From the records below, output exactly the lines running from the line containing "[1254,213,1402,235] The reason" through the line containing "[391,339,550,361] Patterns, namely", and no others.

Excerpted data>
=====

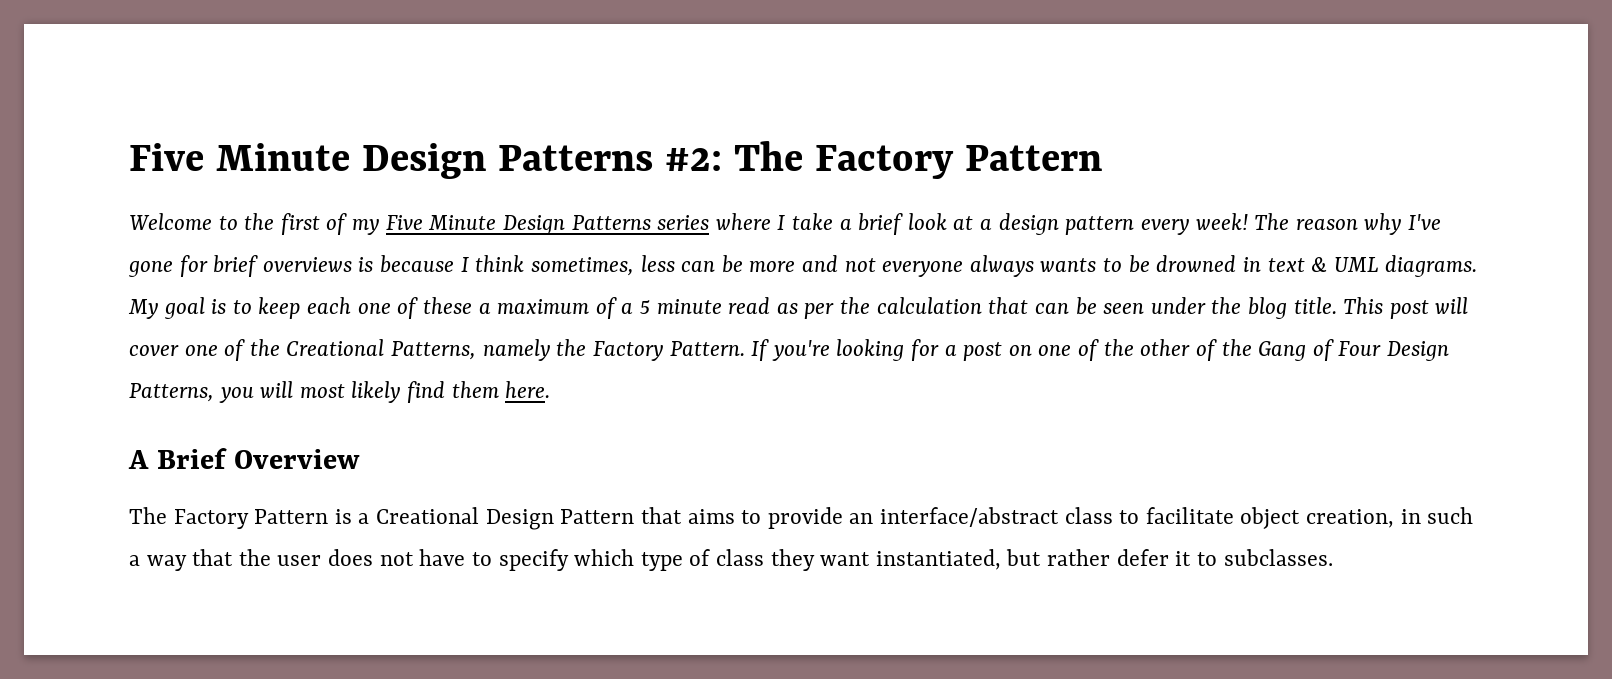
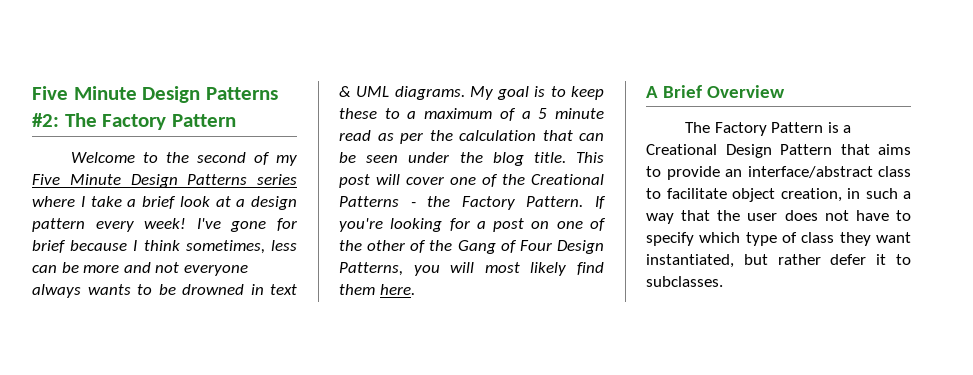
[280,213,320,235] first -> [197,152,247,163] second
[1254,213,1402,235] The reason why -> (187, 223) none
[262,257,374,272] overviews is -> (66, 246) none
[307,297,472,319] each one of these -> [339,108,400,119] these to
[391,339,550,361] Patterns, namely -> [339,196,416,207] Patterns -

=====

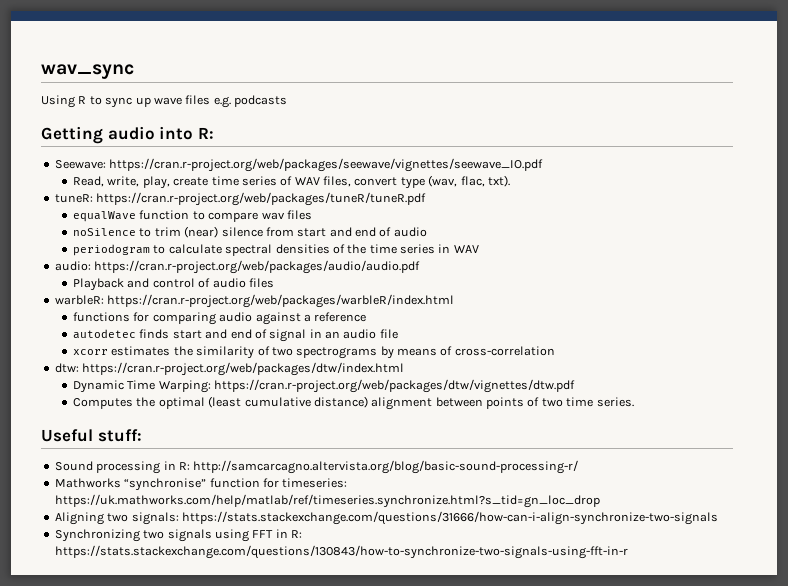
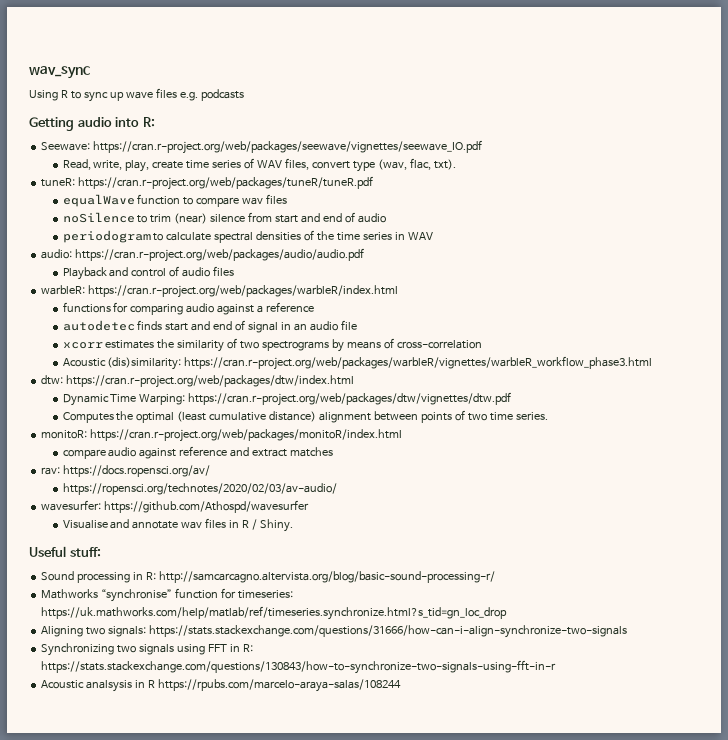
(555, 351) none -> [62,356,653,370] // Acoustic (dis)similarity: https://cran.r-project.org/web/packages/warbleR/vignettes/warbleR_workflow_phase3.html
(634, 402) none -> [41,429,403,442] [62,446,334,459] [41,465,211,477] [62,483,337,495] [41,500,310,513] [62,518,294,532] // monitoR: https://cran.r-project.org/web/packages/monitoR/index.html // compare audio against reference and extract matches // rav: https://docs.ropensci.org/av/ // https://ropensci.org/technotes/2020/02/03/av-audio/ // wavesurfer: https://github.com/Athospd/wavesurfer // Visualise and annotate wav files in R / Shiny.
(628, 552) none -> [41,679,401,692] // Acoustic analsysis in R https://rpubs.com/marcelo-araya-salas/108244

=====

Task output>
[1254,213,1402,235] The reason why -> (187, 223) none
[262,257,374,272] overviews is -> (66, 246) none
[307,297,472,319] each one of these -> [339,108,400,119] these to
[391,339,550,361] Patterns, namely -> [339,196,416,207] Patterns -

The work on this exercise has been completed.